▶ Exercise
Please restate each line of the data below exactly. Omit all images.
(Data supplied begins)
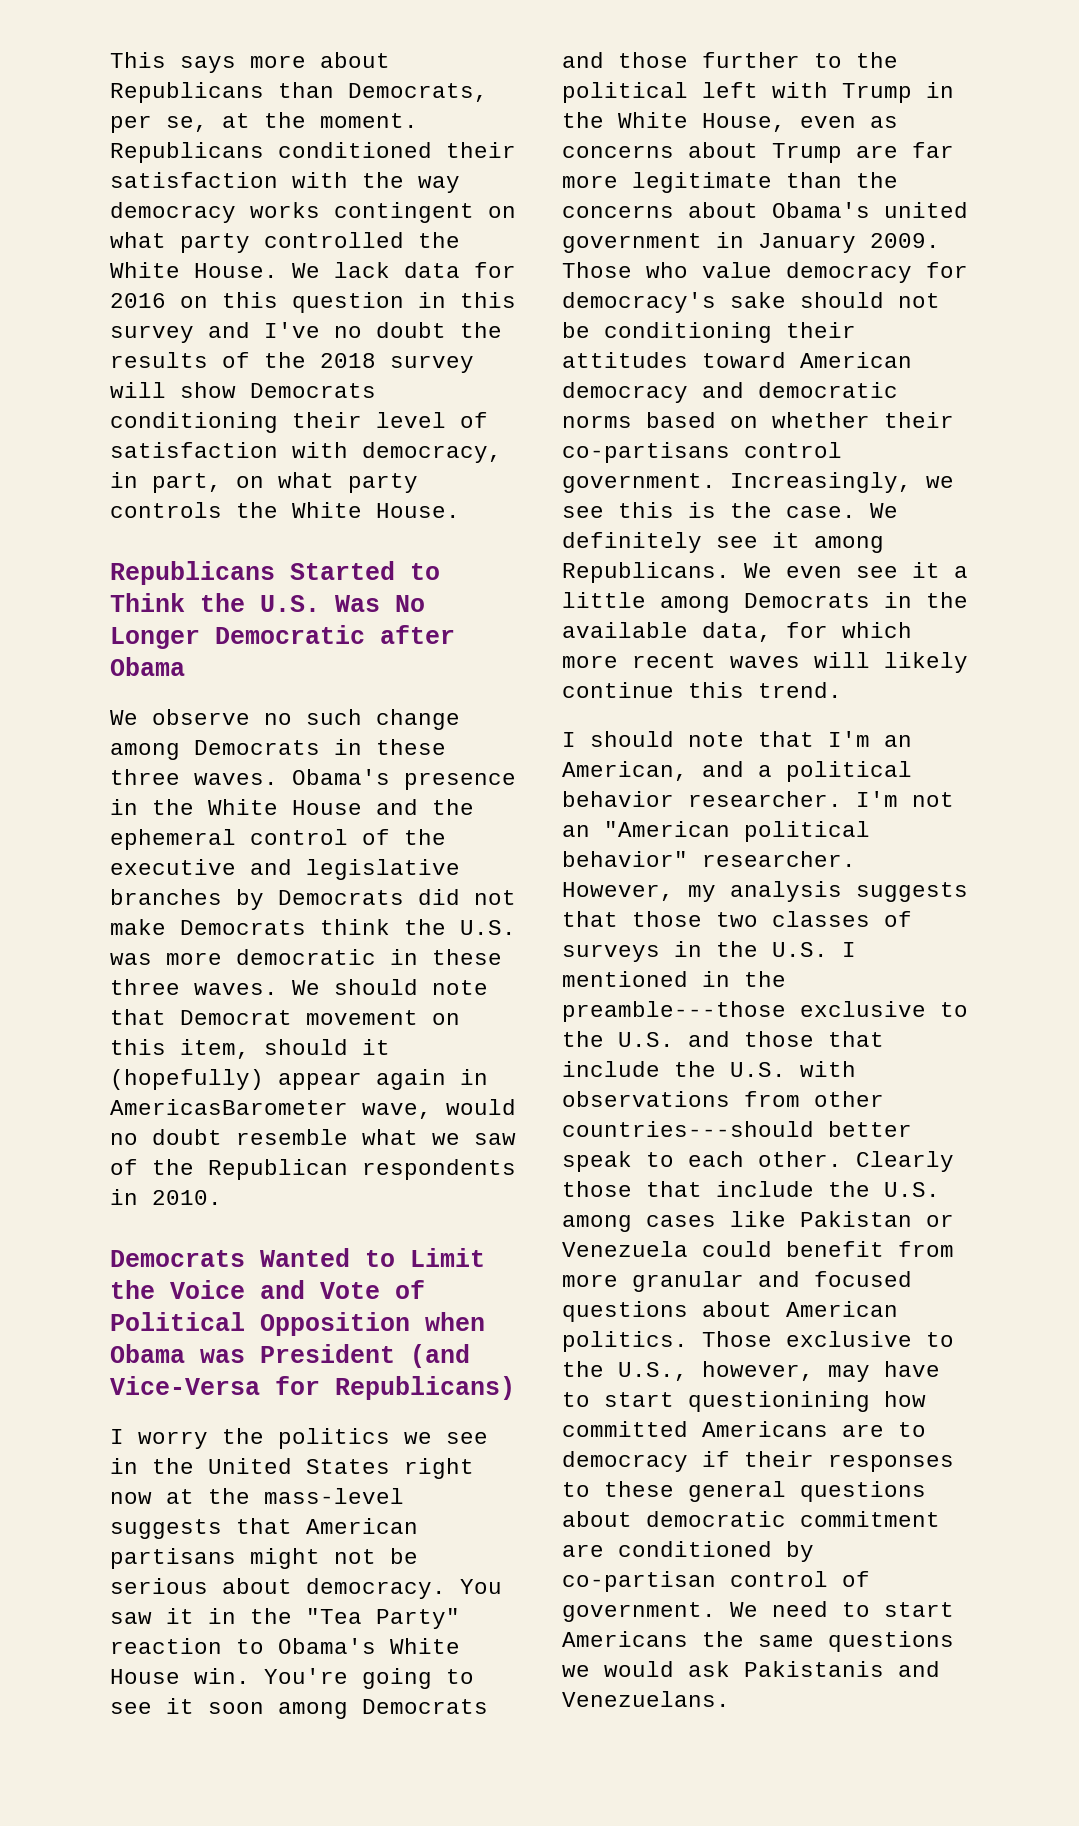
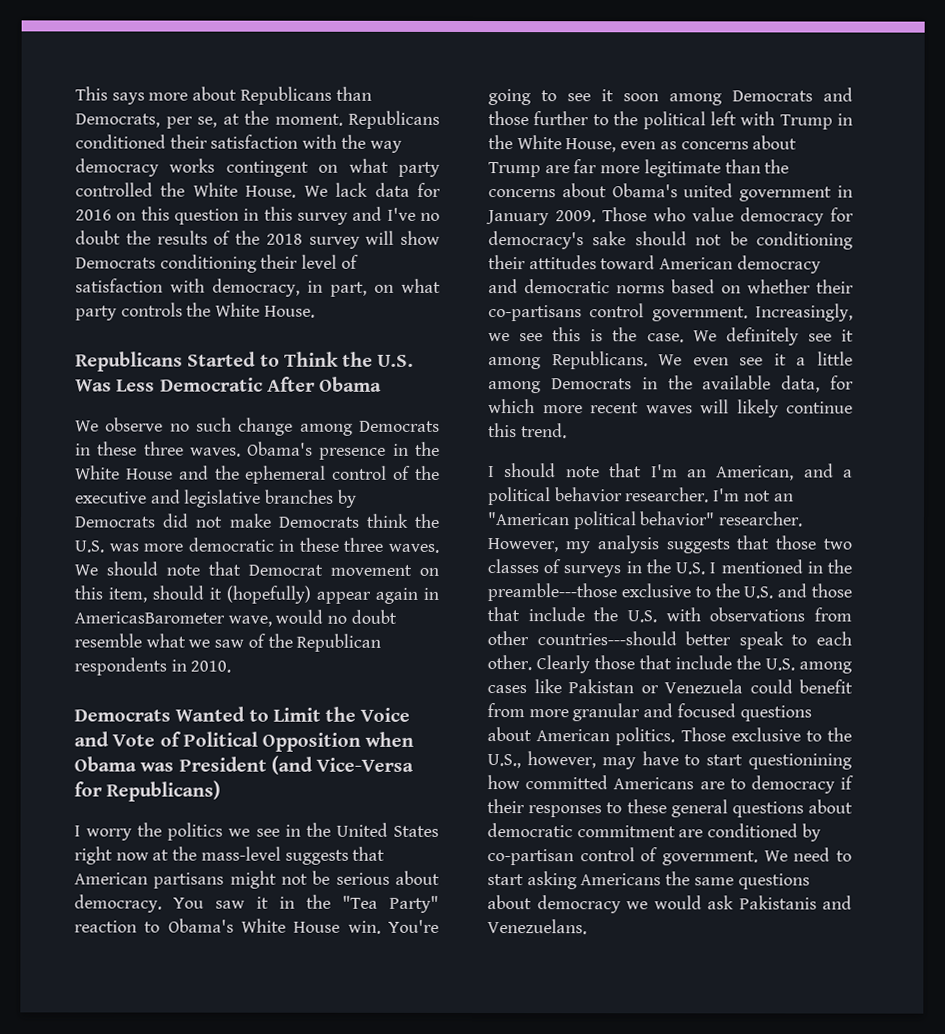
[395,595,425,612] [110,625,455,649] No Longer Democratic after -> [116,376,315,392] Less Democratic After
(954, 1609) none -> [526,871,577,890] asking
(954, 1641) none -> [487,895,621,914] about democracy

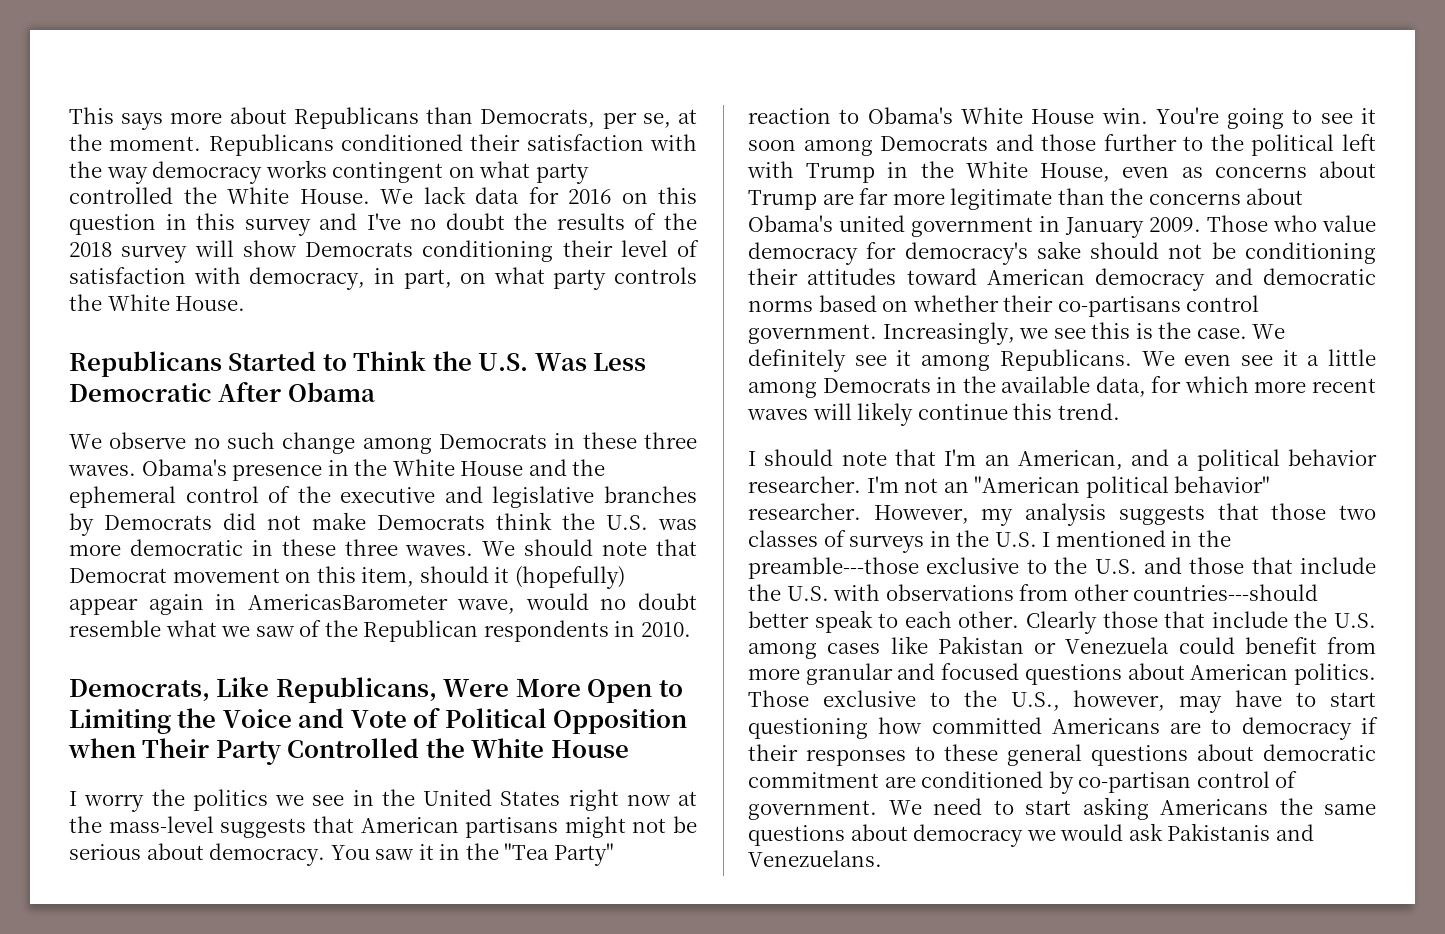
[74,706,321,722] Democrats Wanted to Limit -> [69,677,683,703] [69,709,171,734] Democrats, Like Republicans, Were More Open to Limiting
[74,755,415,775] [74,780,222,802] Obama was President (and Vice-Versa for Republicans) -> [142,738,629,765] Their Party Controlled the White House
[748,753,852,770] questionining -> [748,718,868,739] questioning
(Data supplied ends)
▶ Solution
[395,595,425,612] [110,625,455,649] No Longer Democratic after -> [116,376,315,392] Less Democratic After
(954, 1609) none -> [526,871,577,890] asking
(954, 1641) none -> [487,895,621,914] about democracy

[74,706,321,722] Democrats Wanted to Limit -> [69,677,683,703] [69,709,171,734] Democrats, Like Republicans, Were More Open to Limiting
[74,755,415,775] [74,780,222,802] Obama was President (and Vice-Versa for Republicans) -> [142,738,629,765] Their Party Controlled the White House
[748,753,852,770] questionining -> [748,718,868,739] questioning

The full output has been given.